Data Warehousing Concepts
Data warehousing concepts are pieces of information you need to know that pertain to data warehousing. One of the pertinent pieces of information regarding data storage terminology is “What is a data warehouse?” Another important piece of information regarding data warehousing is data warehouse architecture. A data warehouse is a place where data bits are stored, necessary information is extracted, and the filtered information is transformed into necessary computer applications for computer users. Data warehouse architecture refers to the kind of data storage structure a business or company chooses to have, from file storage (what you see is what you get) to complex architecture (several networks of data, a network for each significant process in a corporation).
Other data warehousing concepts include:
- Dimensional Data Model
- Slowly Changing Dimensions
- Conceptual Data Model
- Logical Data Model
- Physical Data Model
- Data Integrity
- Factless Fact Table
- Junk Dimension
- Conformed Dimension
Data warehousing tutorials are guides designed to help you understand how the data storage process works, its evolution, and the other issues that are connected to it. Some of these concepts are star schemas and snowflake schemas, ETL load-time dimension, data mining, etc. Data interview questions are questions asked about issues surrounding data warehousing, similar to the following:
- How to define a star schema in relation to databases
- Distinction between physical and logical modules
- Definition of active data warehousing and its advantages
- Where does the data go when it leaves the warehouse?

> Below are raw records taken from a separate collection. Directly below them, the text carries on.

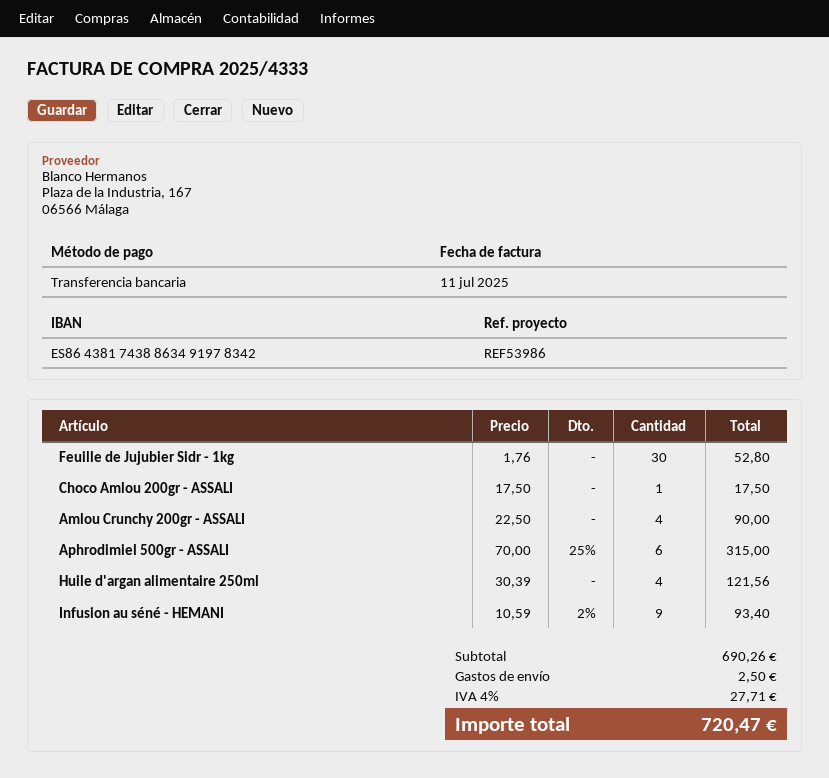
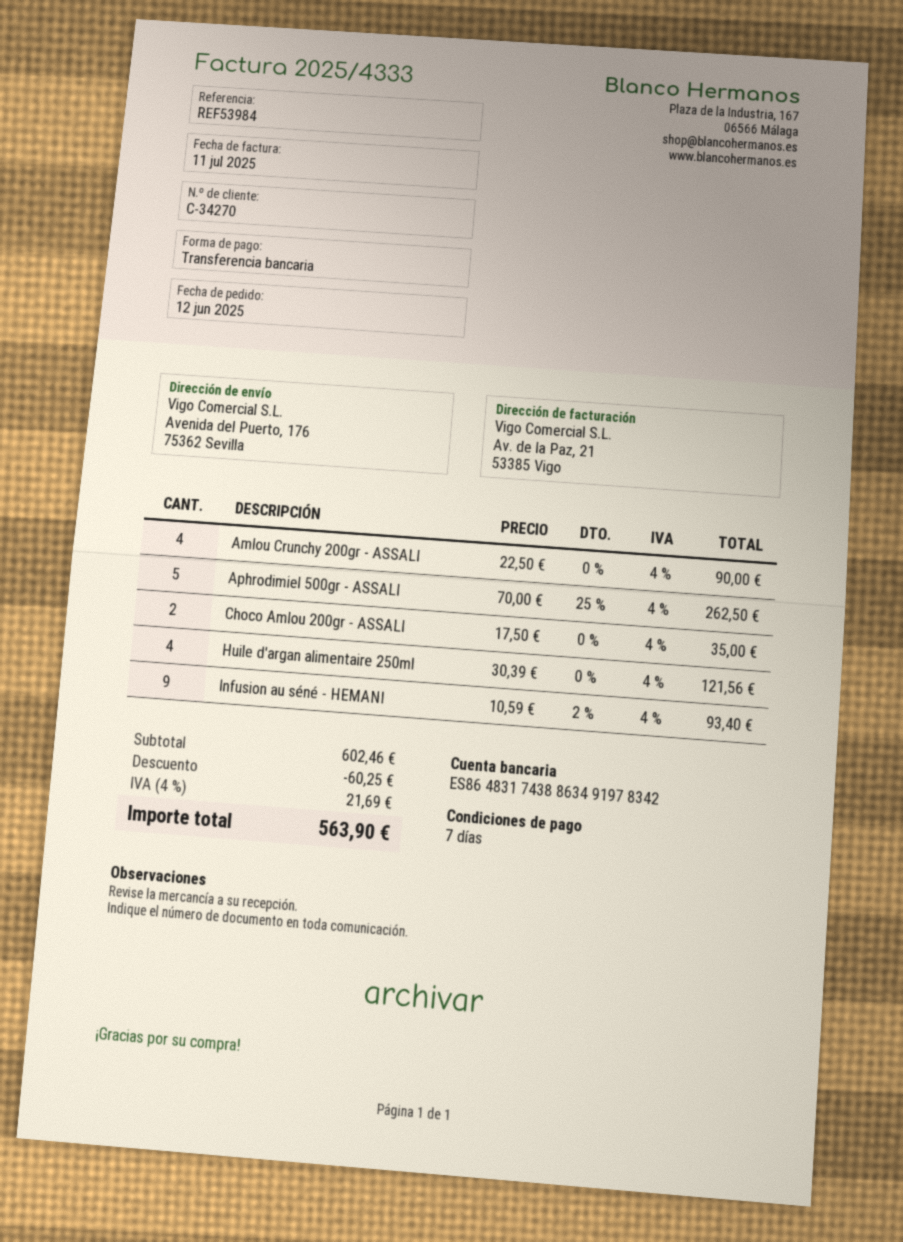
reference: REF53986 -> REF53984
bank account: ES8643817438863491978342 -> ES8648317438863491978342
Feuille de Jujubier Sidr - 1kg: 30 x 1.76 = 52.80 -> none
Choco Amlou 200gr - ASSALI: 1 x 17.50 = 17.50 -> 2 x 17.50 = 35.00
Aphrodimiel 500gr - ASSALI: 6 x 70.00 - 25% = 315.00 -> 5 x 70.00 - 25% = 262.50
subtotal: 690.26 -> 602.46
discount: none -> 60.25
shipping: 2.50 -> none
tax: 4% = 27.71 -> 4% = 21.69
total: 720.47 -> 563.90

- How to load time dimension
- The use of data mining more than older forms
- What are the OTLP and OLAP systems?
- What is the ETL process?
- Snowflake schema versus star schema
- What is XMLA?
- Discreet and continuous data used in data mining
- The difference between data warehousing (DW) and business intelligence (BI)
- Cube vs. linked cube
- Definition of virtual data warehousing
- Junk dimension
- What is a data mart?
- Kimball and Inmon approaches
- Real-time load processing vs. batch
Data mart concepts are significant terms related to data marts, data storage units that contain information designed for certain users in computer applications. For example, an example of a data mart would be billing information. This significant level of data would be contained for only those who have a subscription with a magazine, buys a certain number of products from a corporation, or requests certain services from a business. Examples of other data mart concepts are:
- Definition of data mart
- Data mart vs. data warehouse
- Dependent vs. independent data marts
- The process of data mart implementation (five steps)
- Data mart design
Many of these concept questions are answered in data warehousing concepts PDF files. Rutgers University has published such a PDF online and it does a good job of tackling the material. Some of the topics the Rutgers PDF addresses are:
- Definitions of data and information
- Data warehouse definitions (subject-oriented, integrated, non-volatile, time-variant, accessible, process oriented, data warehouse, multidimensional analysis, hypercube, star and snowflake schemas, etc.)
- Comparison of data warehouse and operational data
- Data warehousing process
- Data warehouse tools/software
Data warehouse architecture is a description of the elements of the data warehouse. With a house, the architecture consists of the elements used to build it: wood, nails, brick, glass, cement, roofing, etc. In a data warehouse, the architecture consists of all the different types of data that constitute the warehouse. The fewer the elements used to build the data warehouse, the simpler the data architecture; the complex the data, the complex the architecture.
There are several components that make up a data warehouse:
- Data sources
- Data transformation
- Optional components
Data sources are an electronic storage unit to which data (information) is passed, whether manually or automatically. Data transformation occurs when information is received, cleaned, transformed into the right mode, and sent to the storage unit. Reporting occurs when the data in the storage unit is converted into applications for computer users who have access to the data via password, security entry code, etc. Metadata, translated literally as “the data about data,” refers to a library catalog-like database that gives you the breakdown of all the various data in the data storage unit and tells you what each type of data is about. Operations refer to the processes by which data is stored, cleaned, converted, and transferred to user applications. Operations include loading, cleaning, and extracting information, user management, security, capacity management, and other related actions.
What is the purpose of these concepts? The purpose of these concepts is to help businesses and companies make financially-wise decisions. By knowing how data warehouses work, and the various issues associated with them, businesses can develop business intelligence applications that will help them see the direction of the company and have an opportunity to reverse adverse effects (if the situation calls for it). Data warehouses would help companies develop user applications that would allow consumers to answer questionnaires and surveys so as to help businesses cater to a greater number of people than normal. Businesses would learn how to make their customers happy; in turn, customers would want to make businesses and companies happy—which means that these businesses and companies would make great profits from their customer base and the consumer base at large. Simply put, data warehousing concepts are the bread and butter of businesses in the current economic market.